You use the hip measurement. The waist is made smaller by your waist measurement--it has nothing to do with the bust measurement.

Teri

Reply to
gpjteri

Thanks, Teri, that takes care of a nagging question. Do you have any experience with working with pleats? Some of the patterns have actual drafted pleat pieces and then others give approximations.

Reply to
Dee

I recall one of my students using precious lace to make a pleated skirt. She didn't ask before cutting, and couldn't figure out why the pleats splayed over the hips. She used the waist measurement. Your pleats should hang flat over the hips, so start with the hip measurement, determine how much is needed for each pleat and how many pleats. Remember to add extra for the closure. I usually allow an extra pleat's worth, so that the last pleat will have a fold-back, and the first pleat will meet the edge of the fold-back for an invisible closing.

Teri

Reply to
gpjteri

I pleat the paper and draw the pattern on it.

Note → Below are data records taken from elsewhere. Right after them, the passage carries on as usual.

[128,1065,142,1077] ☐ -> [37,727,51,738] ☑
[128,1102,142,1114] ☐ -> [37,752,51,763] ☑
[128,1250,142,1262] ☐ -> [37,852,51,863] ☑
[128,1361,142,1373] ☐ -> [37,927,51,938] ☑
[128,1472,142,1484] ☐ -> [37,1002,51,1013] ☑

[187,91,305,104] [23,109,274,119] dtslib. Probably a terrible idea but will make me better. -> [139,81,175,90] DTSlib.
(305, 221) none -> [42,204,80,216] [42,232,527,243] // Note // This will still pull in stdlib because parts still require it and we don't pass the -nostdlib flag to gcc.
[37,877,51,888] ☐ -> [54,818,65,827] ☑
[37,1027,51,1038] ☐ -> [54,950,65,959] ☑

When I don't just pleat a rectangle onto the band. bodice, or whatever.

Or, my nightshirt: I folded the fabric in half, put the pattern against the selvages, nipped off the corner according to the shape of the armhole, and pleated the full width of the flannel (minus what was cut away for the armhole) onto the yoke.

The sleeves for the nightshirt: I put the pattern at one edge of half the fabric, with the corner on the selvage and the top tangent to a line about an inch from the torn edge, marked one side of the arch at the top, blended it into the torn edge, moved the pattern to the other edge and repeated, cut on the marked line (which left a great deal of torn edge in the middle), then pleated the sleeve into the armhole instead of easing it in. I've done the same thing, but gathered instead of pleated, to make a short, very wide summer-shift sleeve.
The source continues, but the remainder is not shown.